A new study published ahead of print in the Journal of Science and Medicine in Sport looked at the relationships between physical qualities of U-17, U-18 and U-17 players and career attainment. This was a retrospective study where 81 academy rugby league players between the years of 2007 – 2012 were tested for height, weight, skinfolds, speed, momentum, vertical jump, Yo-Yo (intermittent running capacity) and 1RM’s for bench press, squat and prone row. These values were compared to career attainment level by 2014.

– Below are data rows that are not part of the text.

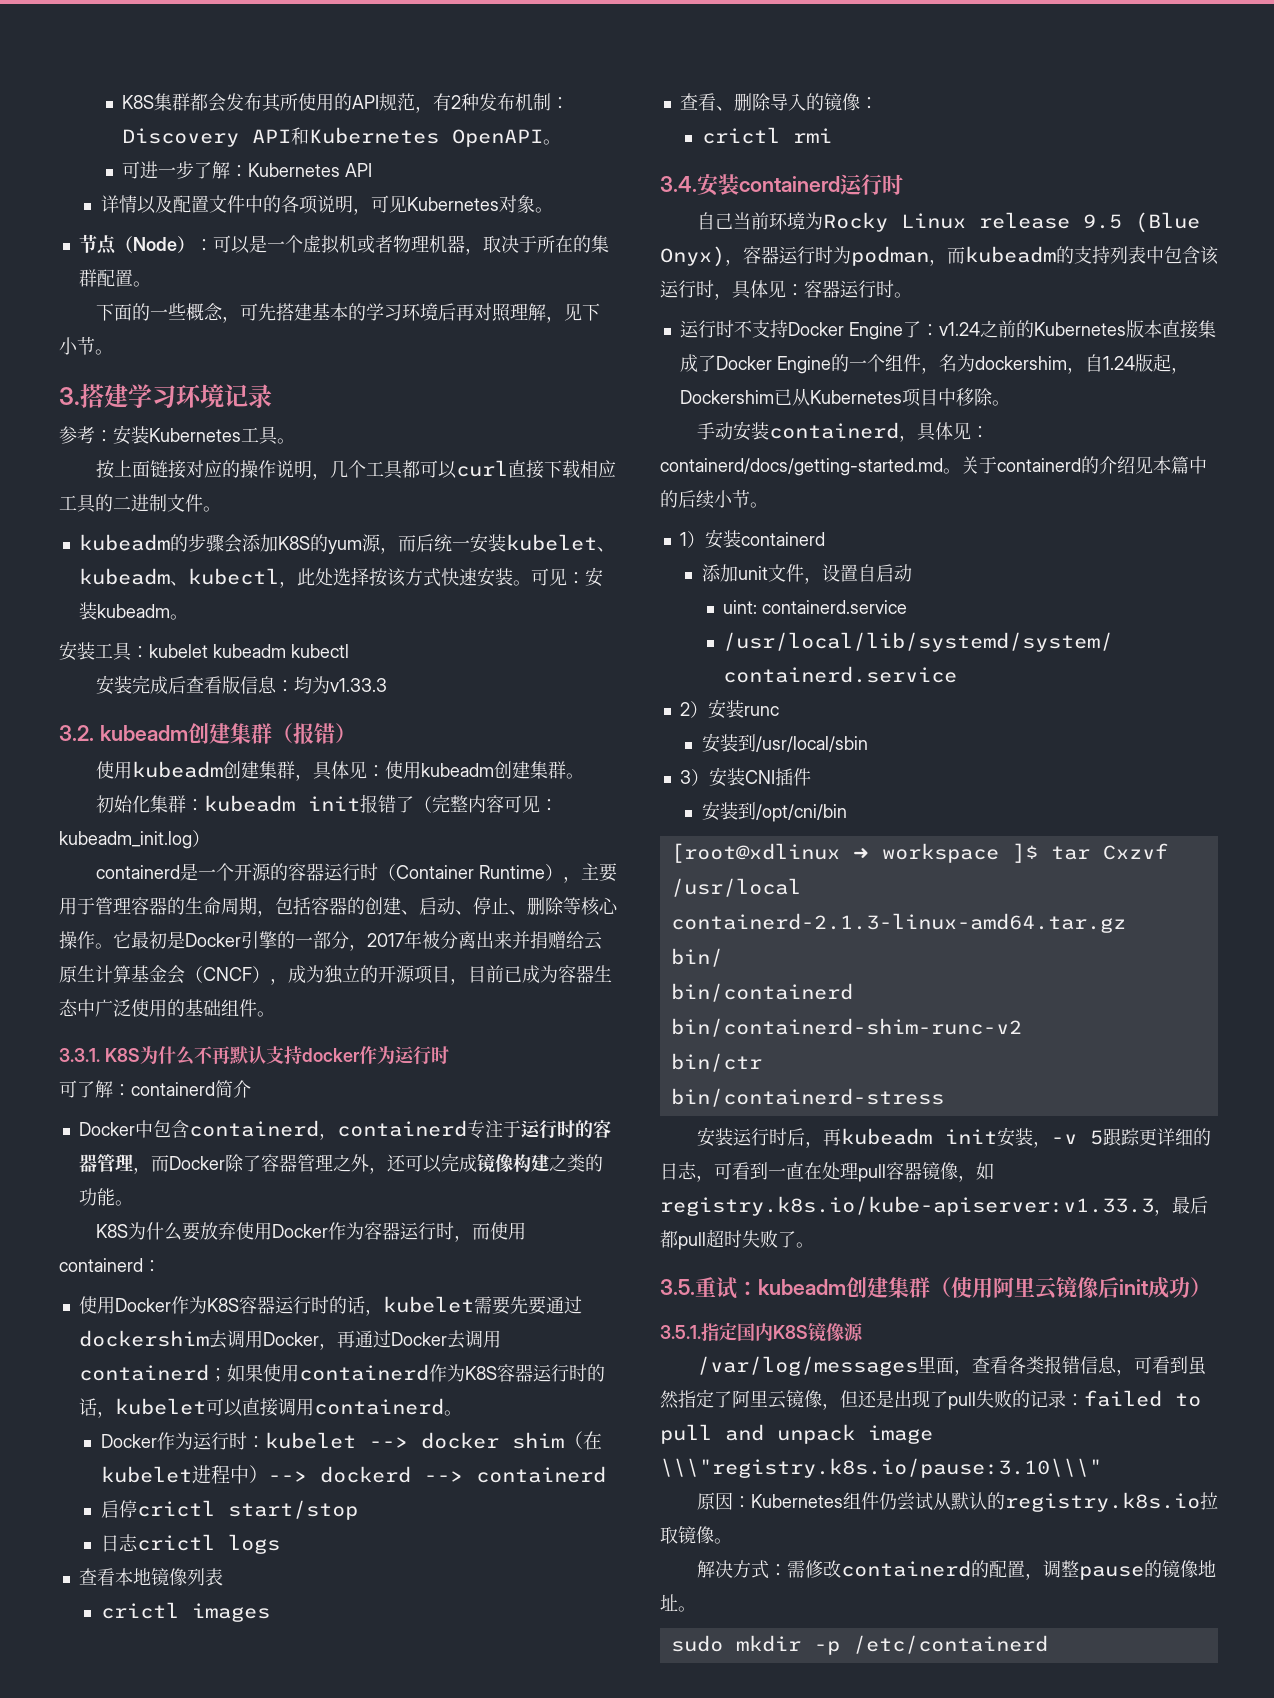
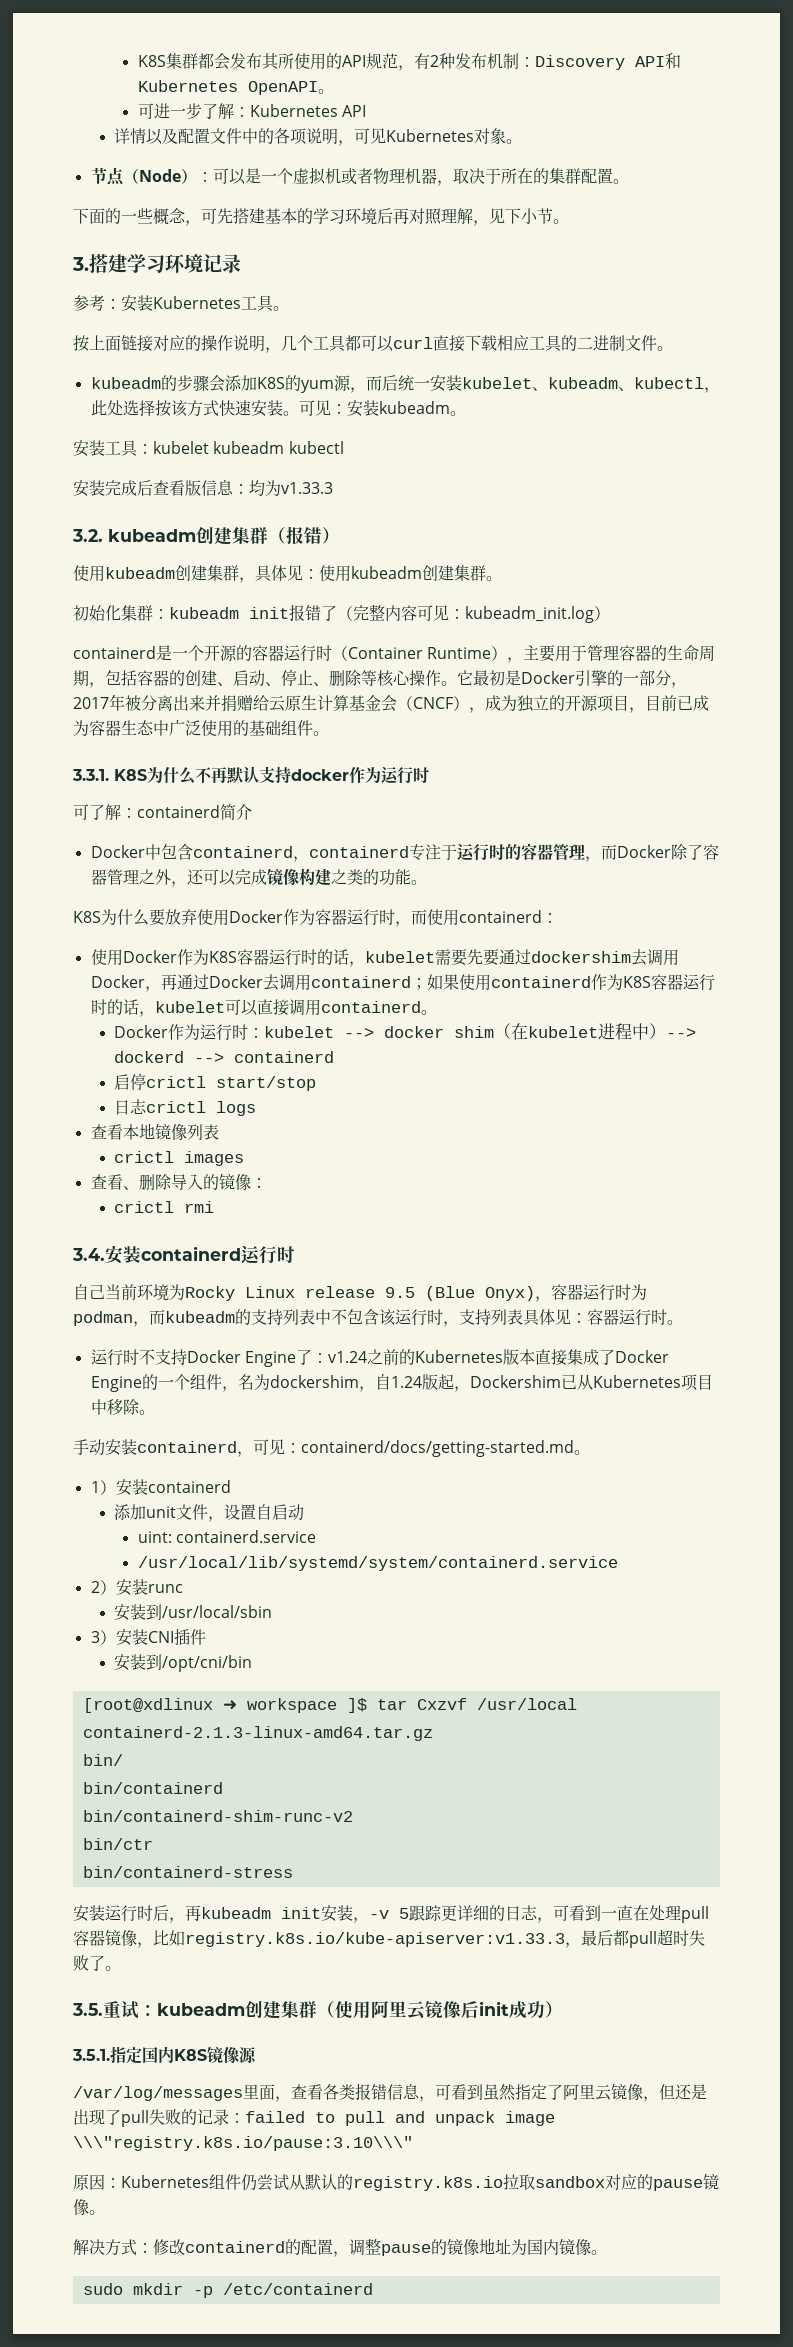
- 自己当前环境为Rocky Linux release 9.5 (Blue Onyx)，容器运行时为podman，而kubeadm的支持列表中包含该运行时，具体见：容器运行时。
+ 自己当前环境为Rocky Linux release 9.5 (Blue Onyx)，容器运行时为podman，而kubeadm的支持列表中不包含该运行时，支持列表具体见：容器运行时。
- 手动安装containerd，具体见：containerd/docs/getting-started.md。关于containerd的介绍见本篇中的后续小节。
+ 手动安装containerd，可见：containerd/docs/getting-started.md。
- 安装运行时后，再kubeadm init安装，-v 5跟踪更详细的日志，可看到一直在处理pull容器镜像，如registry.k8s.io/kube-apiserver:v1.33.3，最后都pull超时失败了。
+ 安装运行时后，再kubeadm init安装，-v 5跟踪更详细的日志，可看到一直在处理pull容器镜像，比如registry.k8s.io/kube-apiserver:v1.33.3，最后都pull超时失败了。
- 原因：Kubernetes组件仍尝试从默认的registry.k8s.io拉取镜像。
+ 原因：Kubernetes组件仍尝试从默认的registry.k8s.io拉取sandbox对应的pause镜像。
- 解决方式：需修改containerd的配置，调整pause的镜像地址。
+ 解决方式：修改containerd的配置，调整pause的镜像地址为国内镜像。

The results showed that professional rugby players tended to be significantly taller and had stronger 1RM squats in the U-17 group, greater 1RM bench press in the U-18 group and greater prone row in the U-19 group. Grouped together longitudinally, the main physical quality that pro rugby players had when they were younger was a greater 1RM back squat. Increases in body mass and momentum over time were also significantly greater in pro’s than in academy players.
The authors conclude that greater absolute strength and height appear to be contributors to becoming a professional Rugby league player. There’s not much an athlete can do about their height, but training is largely under their control. This clearly demonstrates the importance of the development of maximal strength for collision sports like rugby.
Till, K, et al. Do physical qualities influence the attainment of professional status within elite 16–19 year old rugby league players? Journal of Science and Medicine in Sport, Ahead of Print.